Some of their isolation is down to barriers and obstacles in our society – lack of physical access to public buildings and often, lack of money too as many families struggle on finite incomes.
But the main barrier is attitudinal. With small adjustments, often just thinking differently, many youth clubs and activities could include disabled children, as could schools, which often do well on the curriculum, but poorly on the add-ons which are such a vital part of school life – play, music tuition, school trips, even lunch.
Indeed, some children struggle to get to school at all. Adam Bojelian, an award winning poet and recipient of a Young Scot award, might have complex disabilities and health support needs but he is also hugely intelligent.

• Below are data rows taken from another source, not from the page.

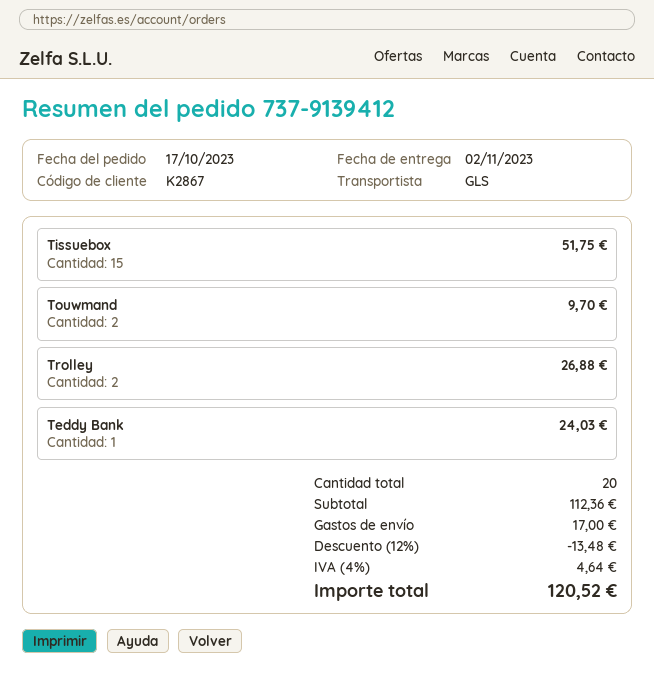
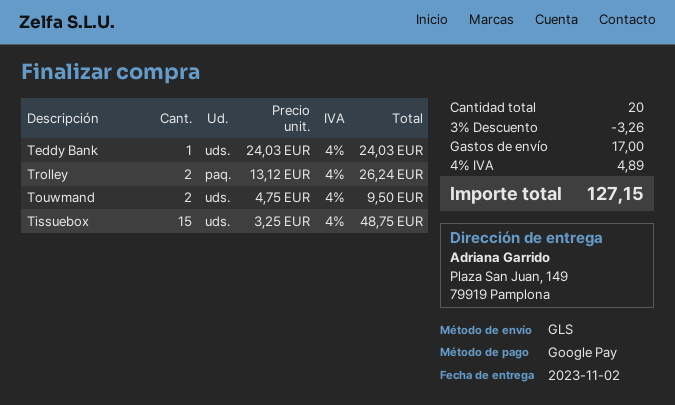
Tissuebox: 15 for 51.75 -> 15 for 48.75
Touwmand: 2 for 9.70 -> 2 for 9.50
Trolley: 2 for 26.88 -> 2 for 26.24
discount: 12% = 13.48 -> 3% = 3.26
tax: 4% = 4.64 -> 4% = 4.89
total: 120.52 -> 127.15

With the right supports in place, Adam can and does do very well at school. But he needs to have a nurse to go with him and the health board often cannot provide a suitably trained one. Consequently, Adam regularly misses out on school. Read his work here
His is an extreme example but not the only one. School transport arrangements often mean disabled children start later and finish earlier than other children; a lack of personal care provision means parents having to respond to calls to come and change their children because they have soiled themselves – yes, in 21st century Scotland, we allow children of all ages to soil themselves because we cannot provide the care they need to help with toileting; and informal exclusions – where children with behavioural issues are given time out in special units or advised not to come back to school for a few days after an incident – are frequent.
What kind of society are we when we allow such prejudice – for that is what it is – to flourish unchecked?
Worse, it can be compounded by bullying and intimidation. Hate crime – at all ages, and all levels – against disabled people exists and is on the increase.
Children are targeted with name-calling, exclusionary behaviour, physical jostling and other low-level harassment day in, day out by other children. Yet children aren't born with these attitudes nor do they learn it for themselves.
None of this is new: when I began working in the voluntary sector for a disability organisation, these were the sorts of issues that loomed large in disabled people and their families' lives. Twelve years ago. Little has changed and in fact, it all seems to be getting worse.
Intolerance of difference is growing: we now appear to place little value on protecting our most vulnerable and in ensuring they are treated fairly. Disabled people are regularly referred to as scroungers: we are encouraged to view them as a drag and a cost to society – when financial times are hard - without pausing to think of the contribution they make to the richness and diversity of our society and communities.
Too often, we behave as the silent majority, refusing to take a stand for fear of consequences, going along with the unfairness, inequality and injustice of it all, because it makes for an easier life and ensures there's more for us and ours. Which speaks volumes about our society and the society we aspire to be.